Why is bool one byte: Wasting space to save time

Boolean carries 1 bit of information. The canonical example of binary, On/Off, True/False. Yet, the bool type in C and C++ is 1 byte large, 8 bits of information. Carrying thus $$2^8 = 256$$ representable values. This may not sound like much, but consider an array of bools (a common misunderstanding beginning C++ students make trying to formulate a bit-field): bool fatBitField[8]
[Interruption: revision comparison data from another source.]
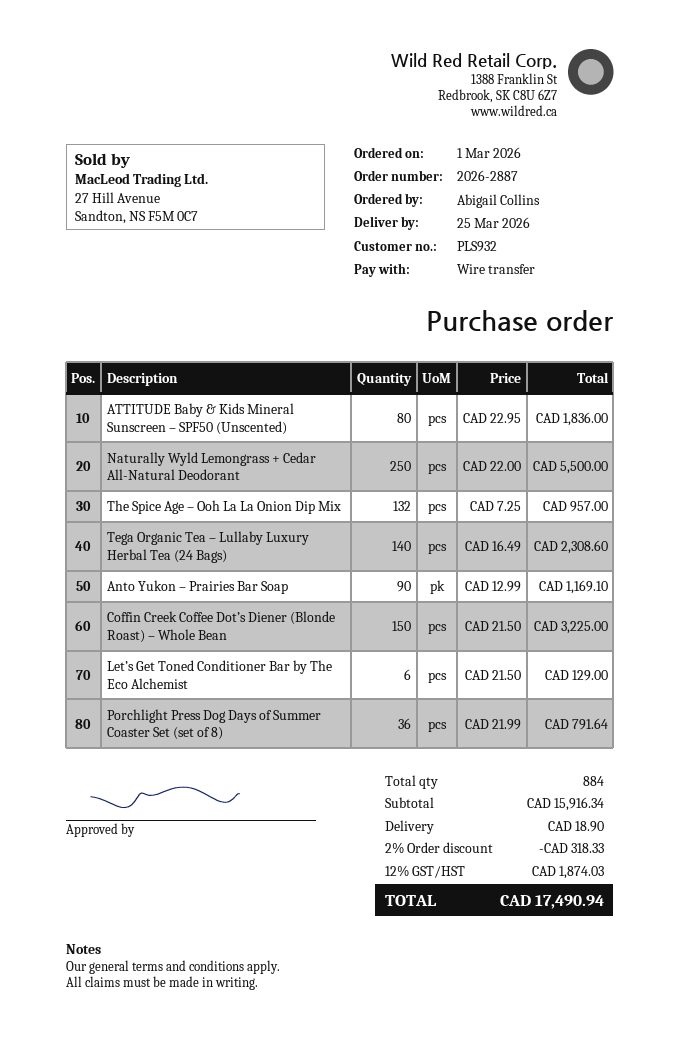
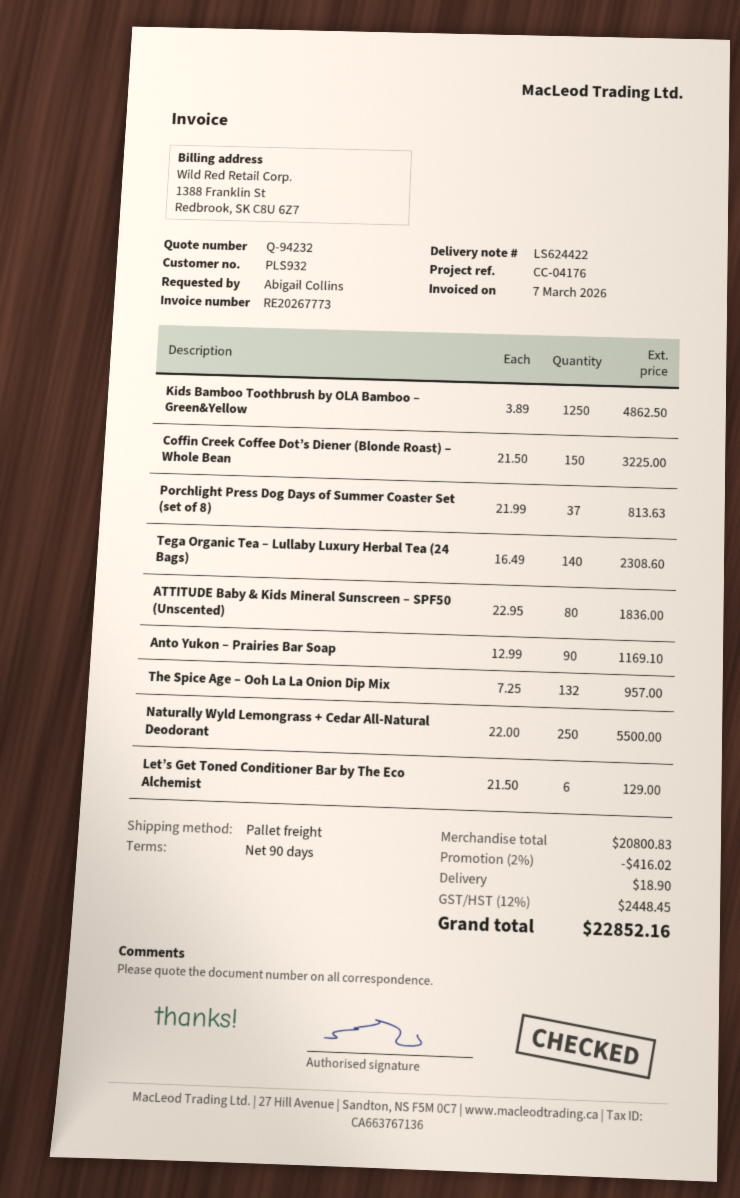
Porchlight Press Dog Days of Summer Coaster Set (set of 8): 36 x 21.99 = 791.64 -> 37 x 21.99 = 813.63
Kids Bamboo Toothbrush by OLA Bamboo – Green&Yellow: none -> 1250 x 3.89 = 4862.50
subtotal: 15916.34 -> 20800.83
discount: 2% = 318.33 -> 2% = 416.02
tax: 12% = 1874.03 -> 12% = 2448.45
total: 17490.94 -> 22852.16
This wasted space however has a useful purpose. It a common reason in many optimizations we make in data structures, we trade space for time. In this instance we’re trading space for a hardware design principle, addressable memory.

#include <stdio.h>
#include <stdbool.h>

int main(int argc, const char *argv[])
{
	bool b;
	bool fatBitField[8];
	printf("%lu\n", sizeof(b));           // prints 1
	printf("%lu\n", sizeof(fatBitField)); // prints 8
	return 0;
}

Outputs

➜  clang -std=c11 byte.c
➜  ./a.out
1
8

x86 based machines and most microprocessors except for some uniquely specialized Digital Signal Processors (DSPs) 1 byte addressable. Thus if you wanted to make a bit-field, to pack bools as tight as possible, how would you do so?

How do you mutate a single bit in C?

Simple Bool

#include <stdbool.h>

int main(int argc, const char *argv[])
{
	bool anInt = false;
	anInt = true;
	return 0;
}

Plug this into Compiler Explorer

Compiler Explorer Simple Bool

We can see the source lines 5, and 6 correspond to just two instructions, lines 6 and 7 in in the output assembly.

Let’s compare this, the simplest case to manual bit masking

Manual Bit Masking

#include <stdio.h>

int main(int argc, const char *argv[])
{
	int anInt = 0;

	anInt = anInt ^ 0b1;

	return 0;
}

Outputs

➜  clang -std=c11 bitmask.c # Add a printf to get output. Leave it out to get simpler assembly
➜  ./a.out
2

Again inspect the assembly with Compiler Explorer2 Compiler Explorer Bit Mask

Notice again how simple the instructions are. The corresponding mutation (grey lines) are short and single instruction. Now let’s try to make a fully packed bool, using all 8 bits independently addressable.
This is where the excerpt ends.